Guiding for Massive Growth:Third-party analysis this week highlighted OCI's impressive FY2025 performance (49.3% YoY revenue growth). More importantly, Oracle management is now guiding for 77% OCI growth in FY2026, driven almost entirely by its massive build-out of AI infrastructure.

"Long-Running" Serverless Functions:For OCI Functions, the maximum function timeout has been extended to 60 minutes. This transforms OCI's serverless offering into a viable platform for lightweight batch and data processing workloads.

The "Agentic Finance" Leader:Oracle was named a Leader in two 2025 Gartner Magic Quadrant reports for Cloud ERP. Oracle is successfully linking this SaaS dominance to its OCI infrastructure, promoting the term "Agentic Finance" and proving its strategy of using its app layer to pull customers to its infrastructure layer is working.

📈 Trending Now: The Great Cloud Buildout Rolls On

This week, the "cloud" is looking decidedly physical. The AI arms race isn't just about who has the best model or agents; it's a brutal competition for a scarce physical supply chain: next-gen GPUs, power, and low-latency networking.
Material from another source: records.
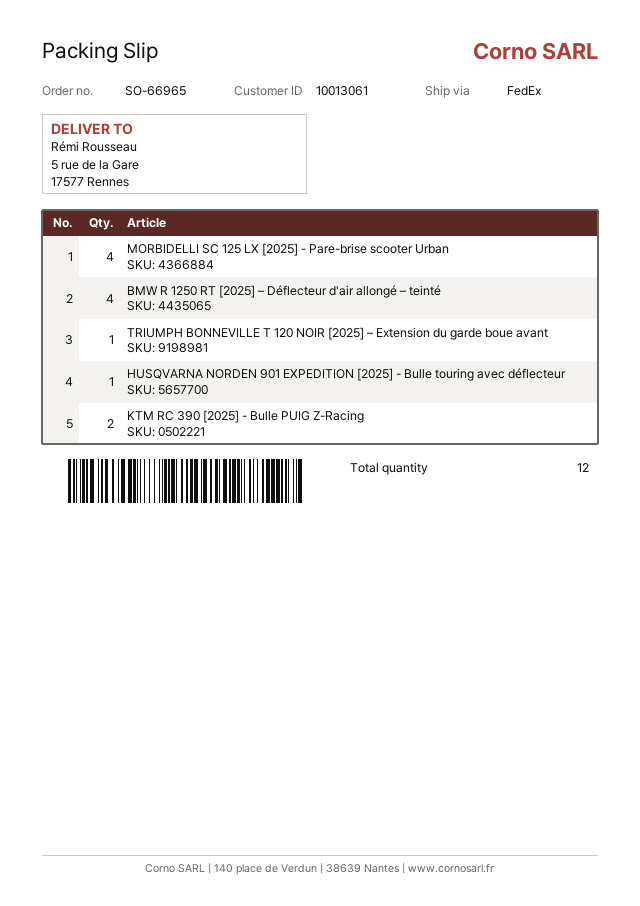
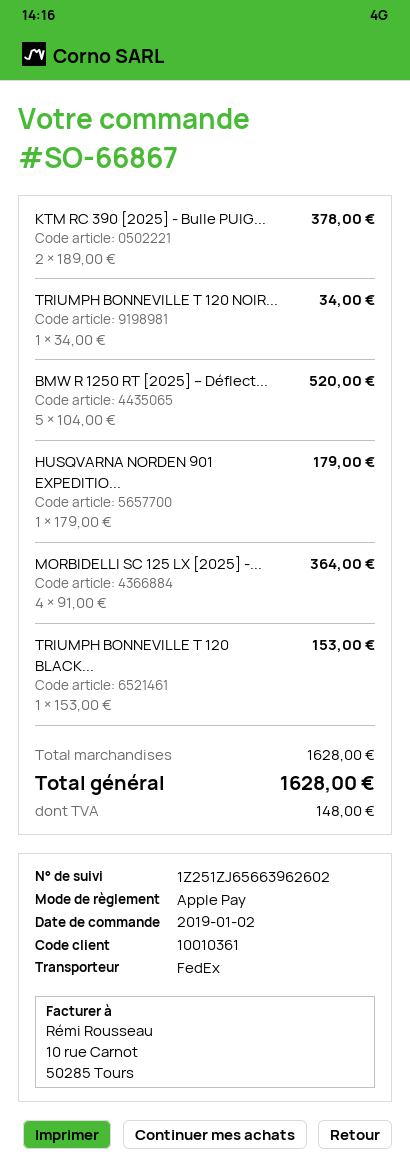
order number: SO-66965 -> SO-66867
customer number: 10013061 -> 10010361
BMW R 1250 RT [2025] – Déflecteur d'air allongé – teinté: 4 -> 5
TRIUMPH BONNEVILLE T 120 BLACK...: none -> 1

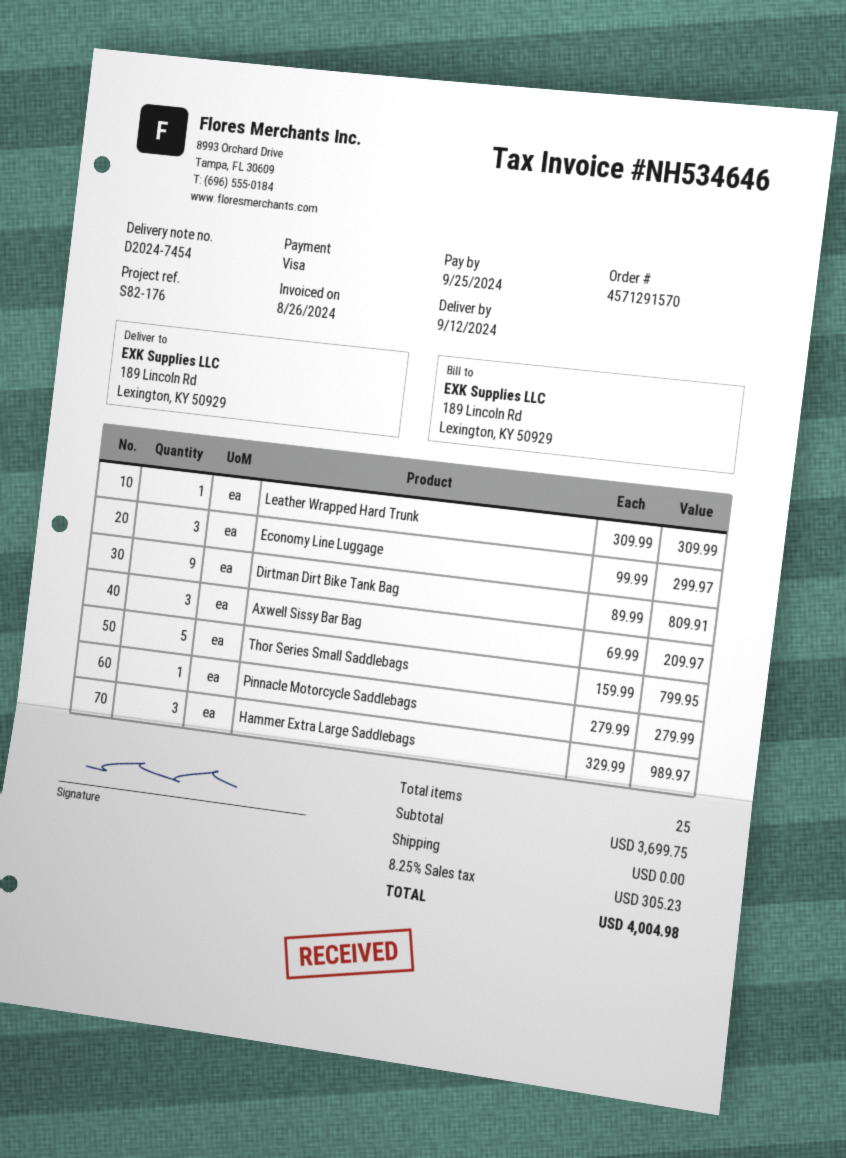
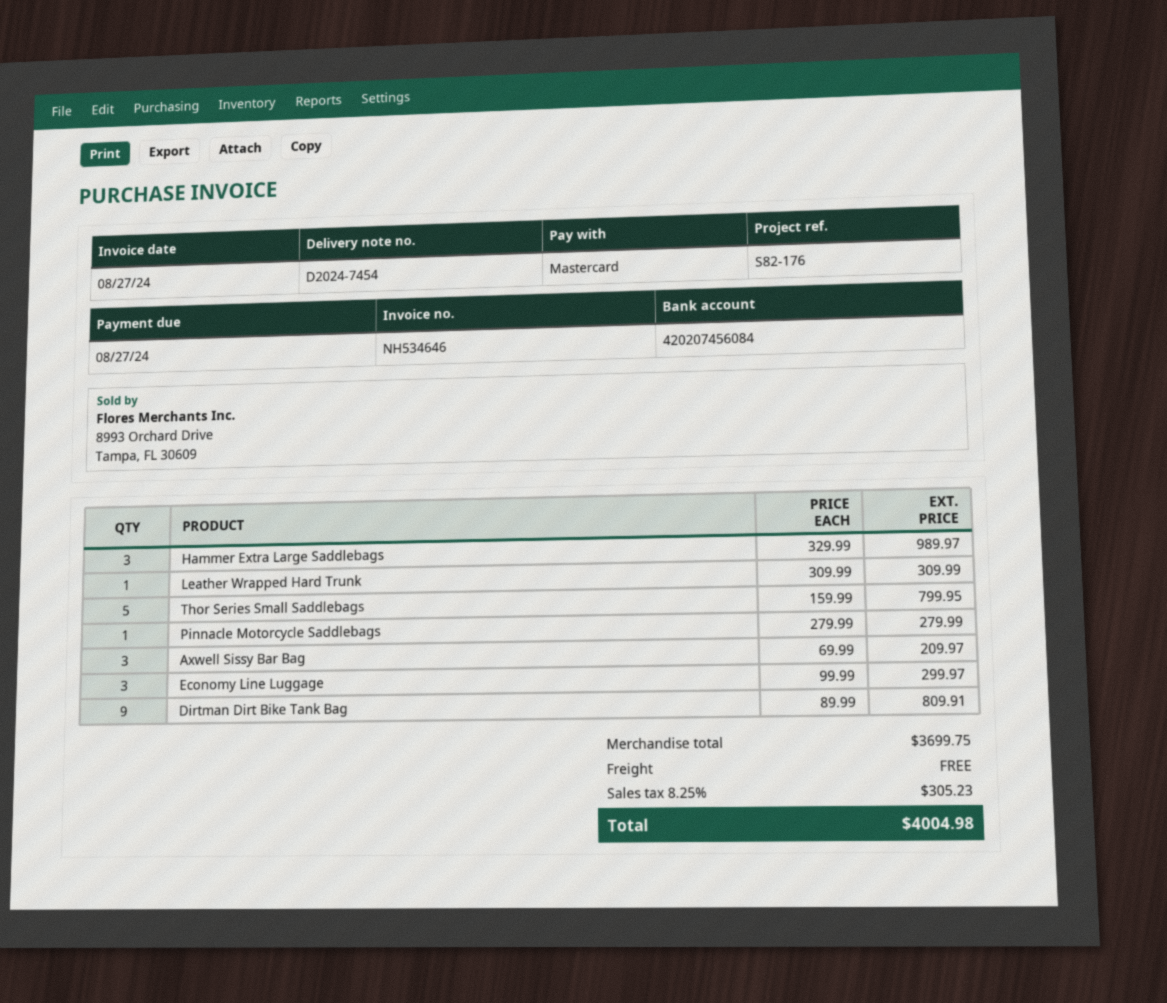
invoice date: 2024-08-26 -> 2024-08-27
due date: 2024-09-25 -> 2024-08-27
payment method: Visa -> Mastercard

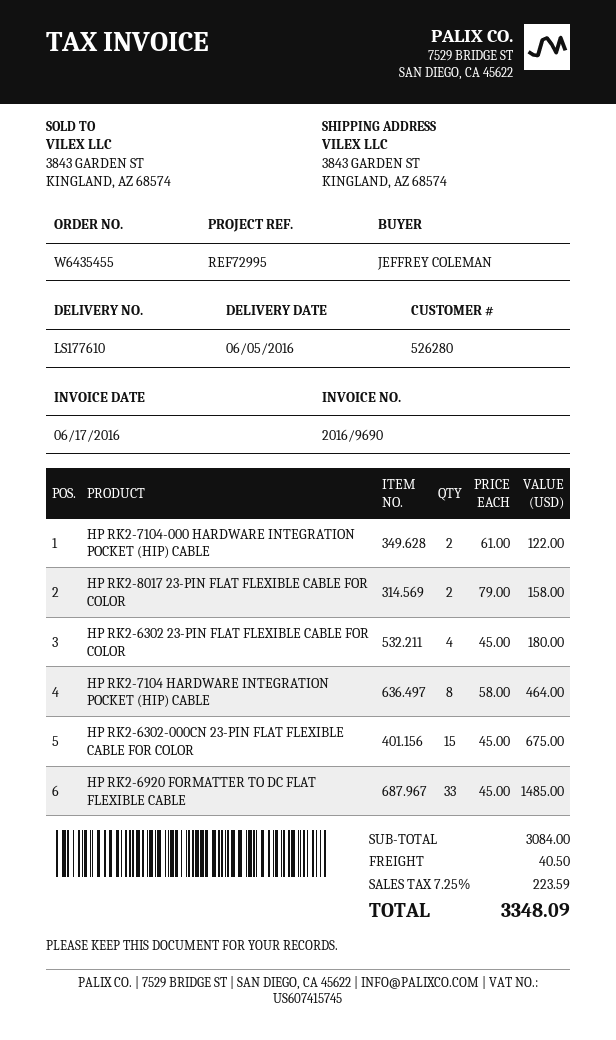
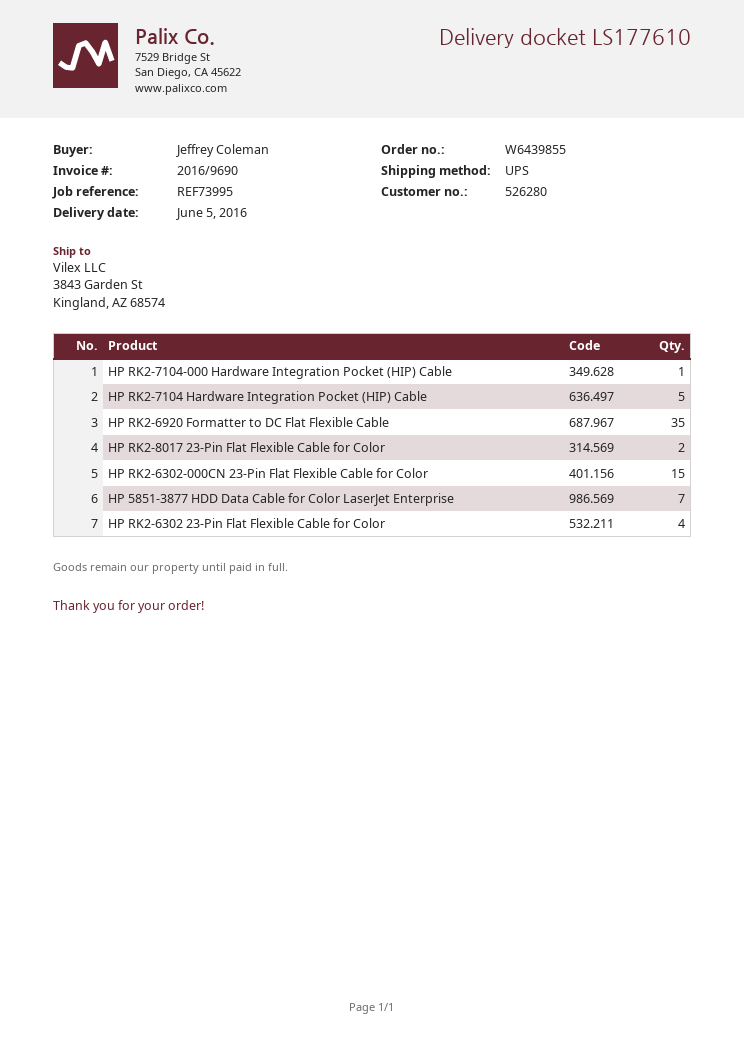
order number: W6435455 -> W6439855
reference: REF72995 -> REF73995
HP RK2-7104-000 HARDWARE INTEGRATION POCKET (HIP) CABLE: 2 -> 1
HP RK2-7104 HARDWARE INTEGRATION POCKET (HIP) CABLE: 8 -> 5
HP RK2-6920 FORMATTER TO DC FLAT FLEXIBLE CABLE: 33 -> 35
HP 5851-3877 HDD Data Cable for Color LaserJet Enterprise: none -> 7

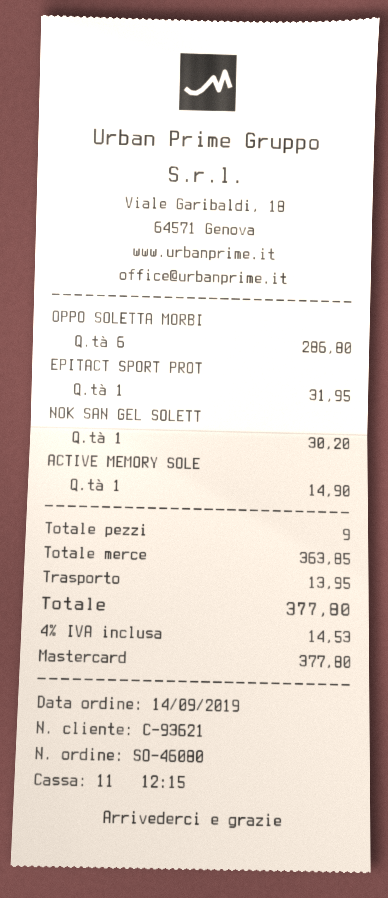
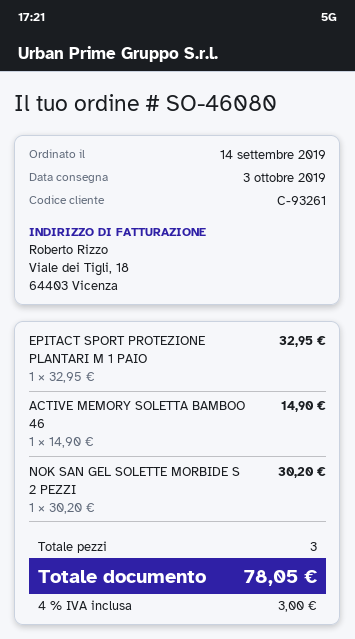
customer number: C-93621 -> C-93261
OPPO SOLETTA MORBI: 6 for 286.80 -> none
EPITACT SPORT PROT: 1 for 31.95 -> 1 for 32.95
total quantity: 9 -> 3
shipping: 13.95 -> none
tax: 4% = 14.53 -> 4% = 3.00
total: 377.80 -> 78.05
We're seeing every provider make massive, tangible infrastructure plays. AWS is vertically integrating, building its own custom-silicon AI supercomputer ("Project Rainier") for Anthropic while simultaneously laying its own private transatlantic subsea cable ("Fastnet") to own the network from end to end.

Microsoft, needing capacity now, is simply buying it, inking a $9.7 billion deal with IREN and another with Lambda just to secure data center space and GPUs. At the same time, it's "weaponizing sovereignty" by building specialized on-prem Azure Local hardware and new European regions (Austria and Belgium) to create regulatory moats that competitors can't easily cross. This is all about data gravity and data residency.

The game is no longer just about elastic, on-demand software. The winners will be those who can physically build—or buy—the most compute, power, and private networking, and place it in the right sovereign locations, fastest. The only question remaining is whether demand for this infrastructure can continue to keep pace.

📅 Event Radar

Nov
16-17
Google Cloud Summit Saudi Arabia | Riyadh
Not too late to register.
Nov
18-21
Microsoft Ignite | San Francisco
Major event coming up fast!
Dec
1-5

👋 Until Next Week

The buzzword of the week (or maybe the year), echoed by every single provider, was "agent." We saw GCP's "Data Engineering Agent," Oracle's "Agentic Finance," the Microsoft-SAP "agent-to-agent" integration, and the $38B AWS deal to power "agentic workloads."

We are clearly moving from Phase 2 of AI (calling a model via API) to Phase 3 (deploying and orchestrating autonomous agents). The big question for 2026 is no longer "who has the best model" but "who has the best platform for building, hosting, and orchestrating these agents."